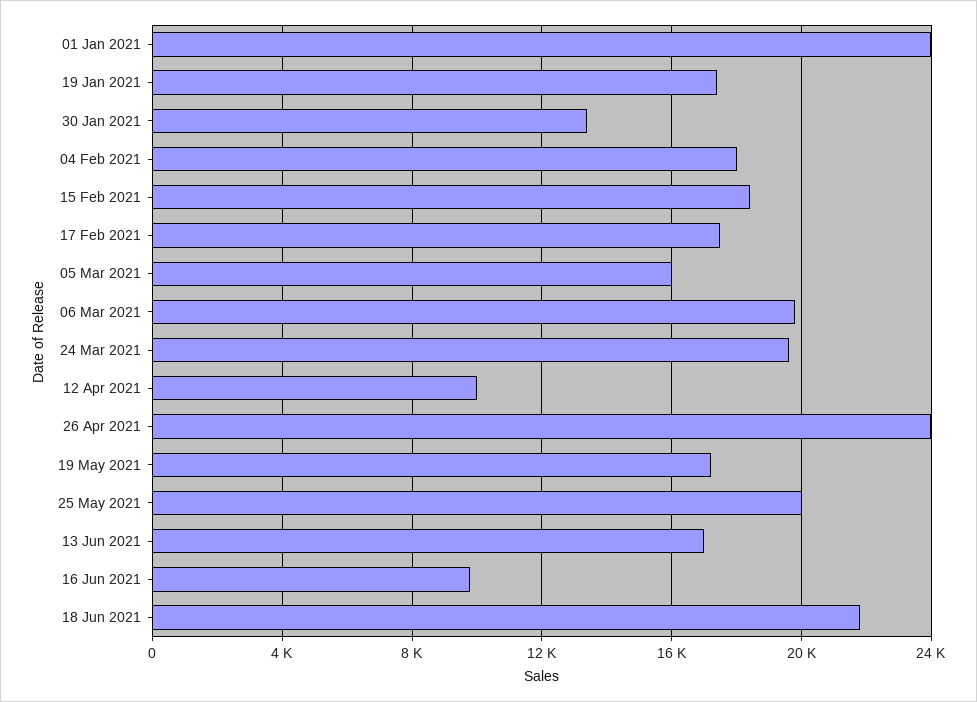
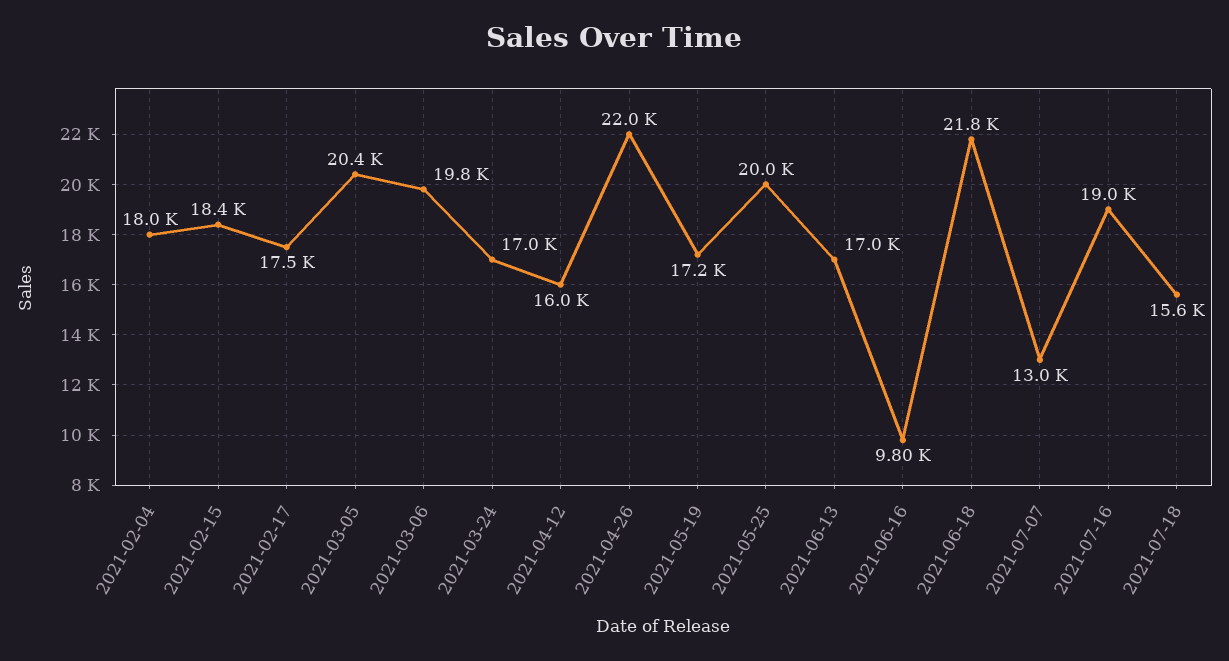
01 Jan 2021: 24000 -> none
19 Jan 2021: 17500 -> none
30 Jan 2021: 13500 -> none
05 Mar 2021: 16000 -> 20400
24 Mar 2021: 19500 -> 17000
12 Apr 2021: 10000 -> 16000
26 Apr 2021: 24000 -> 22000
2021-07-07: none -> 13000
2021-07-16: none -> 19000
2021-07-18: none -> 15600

==

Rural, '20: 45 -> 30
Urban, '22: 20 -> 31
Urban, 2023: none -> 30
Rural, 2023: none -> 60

==

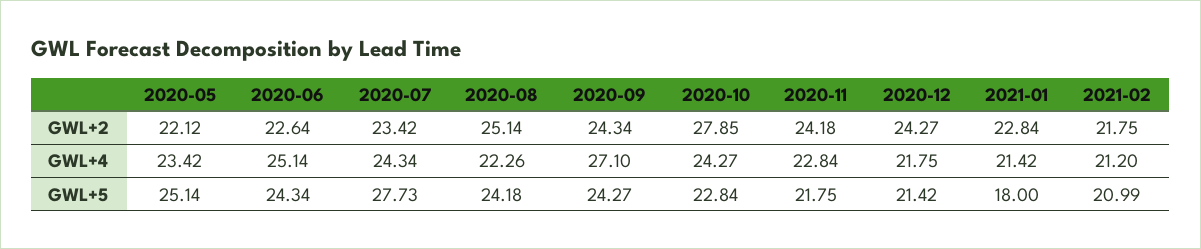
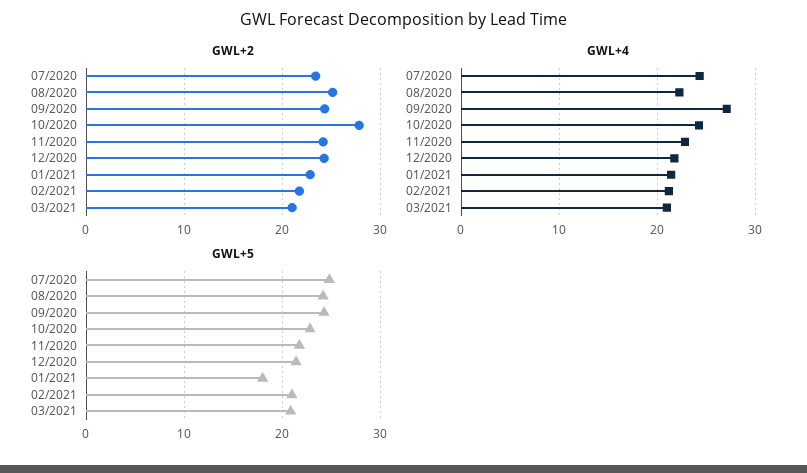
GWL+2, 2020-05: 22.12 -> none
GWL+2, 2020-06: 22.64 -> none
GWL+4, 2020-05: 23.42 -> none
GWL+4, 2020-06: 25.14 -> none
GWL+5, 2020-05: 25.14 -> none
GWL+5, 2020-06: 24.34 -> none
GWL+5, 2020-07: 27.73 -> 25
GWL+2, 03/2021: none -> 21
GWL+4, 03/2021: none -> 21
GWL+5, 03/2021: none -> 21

▶ How to complete this task
Within the material above, extract exactly the lines that start at the line containing "GWL+4, 2020-06: 25.14 -> none" and stop after the line containing "GWL+5, 03/2021: none -> 21", and only those.

▶ Task result
GWL+4, 2020-06: 25.14 -> none
GWL+5, 2020-05: 25.14 -> none
GWL+5, 2020-06: 24.34 -> none
GWL+5, 2020-07: 27.73 -> 25
GWL+2, 03/2021: none -> 21
GWL+4, 03/2021: none -> 21
GWL+5, 03/2021: none -> 21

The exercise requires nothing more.